Publié le 15 décembre 2020 par Institut du genre

Presses universitaires de Strasbourg, coll. « Formes et savoirs », novembre 2020.
Édité par David Labreure et Annie Petit.

Actes des journées d’études « Femmes et positivismes » organisées en mars 2019 par la Maison d’Auguste Comte et le CéSor aux presses universitaires de Strasbourg.
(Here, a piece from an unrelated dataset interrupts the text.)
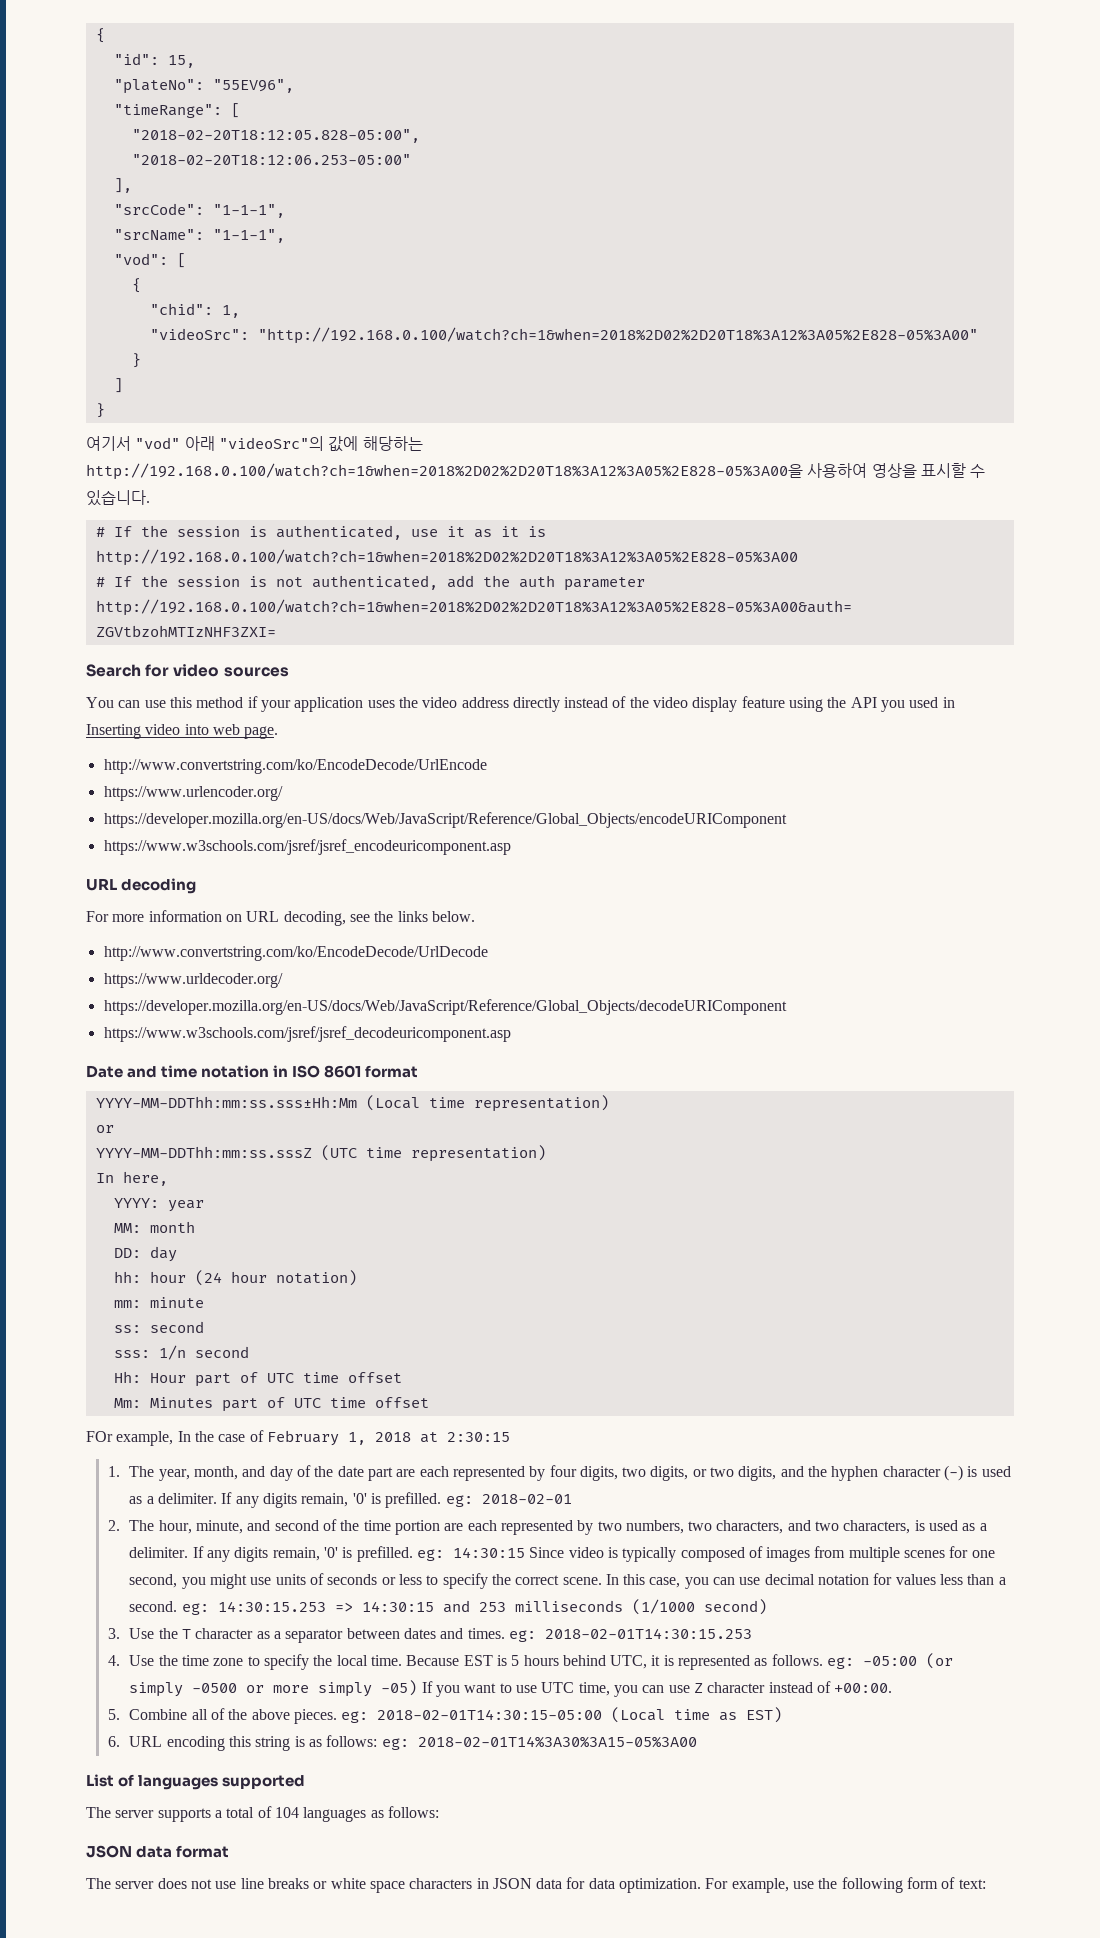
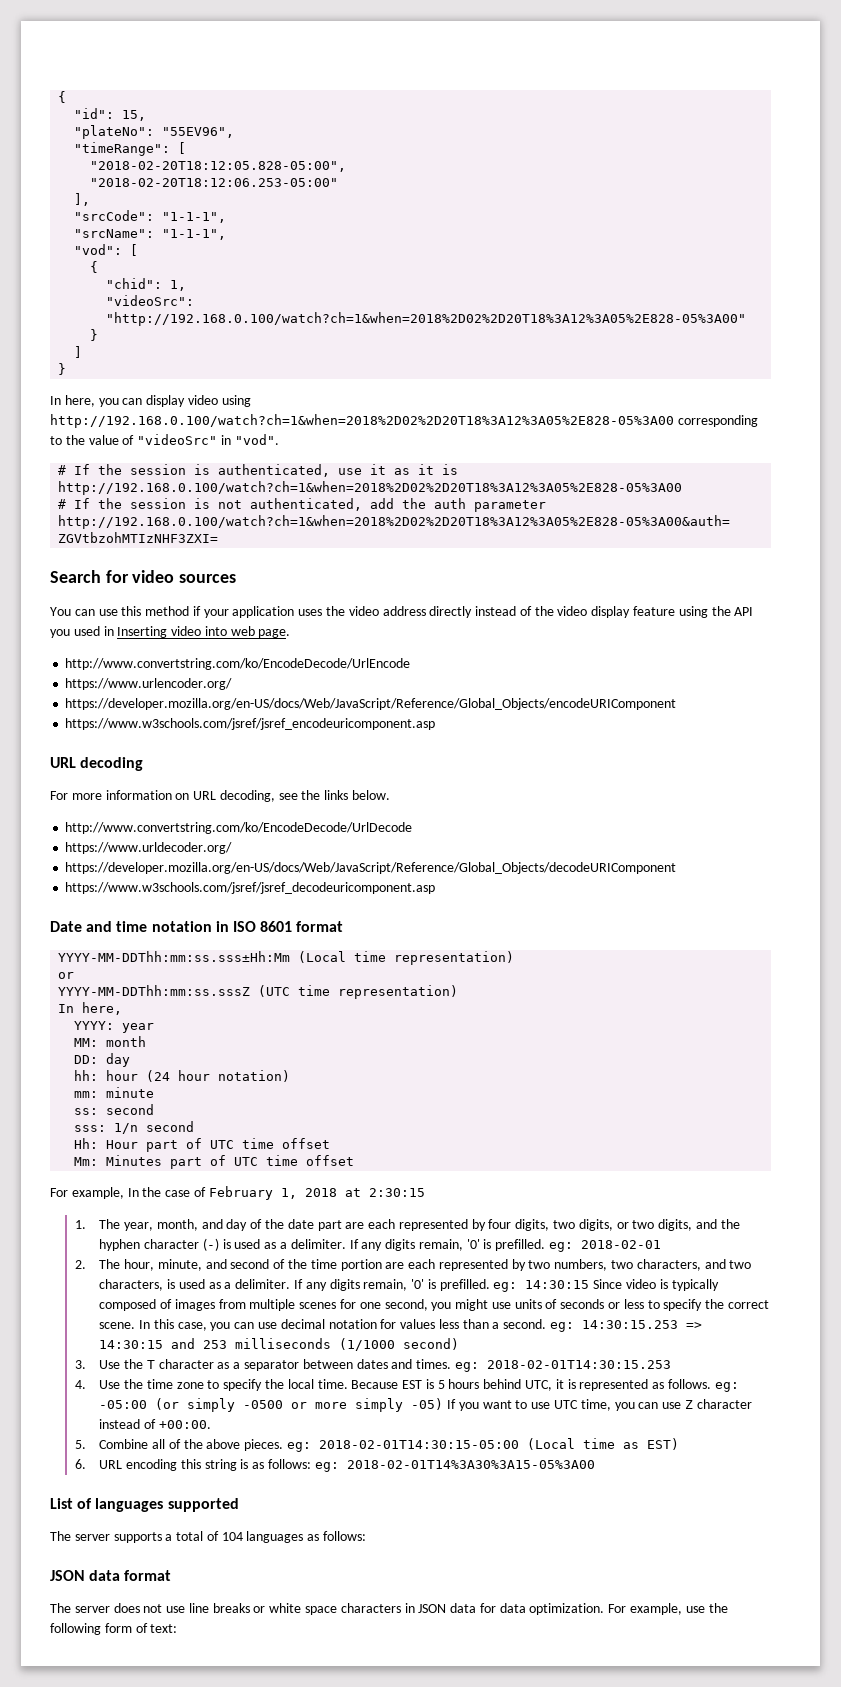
[86,436,423,452] [86,463,986,480] [86,490,150,506] 여기서 "vod" 아래 "videoSrc"의 값에 해당하는 http://192.168.0.100/watch?ch=1&when=2018%2D02%2D20T18%3A12%3A05%2E828-05%3A00을 사용하여 영상을 표시할 수 있습니다. -> [50,395,251,407] [50,414,758,428] [50,434,279,445] In here, you can display video using http://192.168.0.100/watch?ch=1&when=2018%2D02%2D20T18%3A12%3A05%2E828-05%3A00 corresponding to the value of "videoSrc" in "vod".
[86,1431,113,1442] FOr -> [50,1188,68,1197] For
Au XIXe siècle les débats sur le rôle des femmes s’amplifient et nombreuses sont celles qui présentent des revendications nouvelles. Or, c’est aussi l’époque où le mouvement positiviste se construit et se développe. Les positions du fondateur, Auguste Comte, sont complexes et paradoxales. Dans sa vie, il s’est entouré de personnalités féminines marquantes ; dans sa philosophie, la question des femmes est un enjeu important, tout comme dans sa « religion de l’Humanité ». De plus, certaines femmes ont joué un rôle important dans l’évolution du mouvement. Chez les disciples positivistes, dispersés par la suite entre différentes écoles, les débats restent vivaces : sur l’instruction des filles, le travail des femmes, leurs droits civiques, la possibilité du divorce, la conception du rôle maternel, etc. Des sympathisantes, également militantes féministes, ont même contribué à la diffusion du positivisme à l’étranger.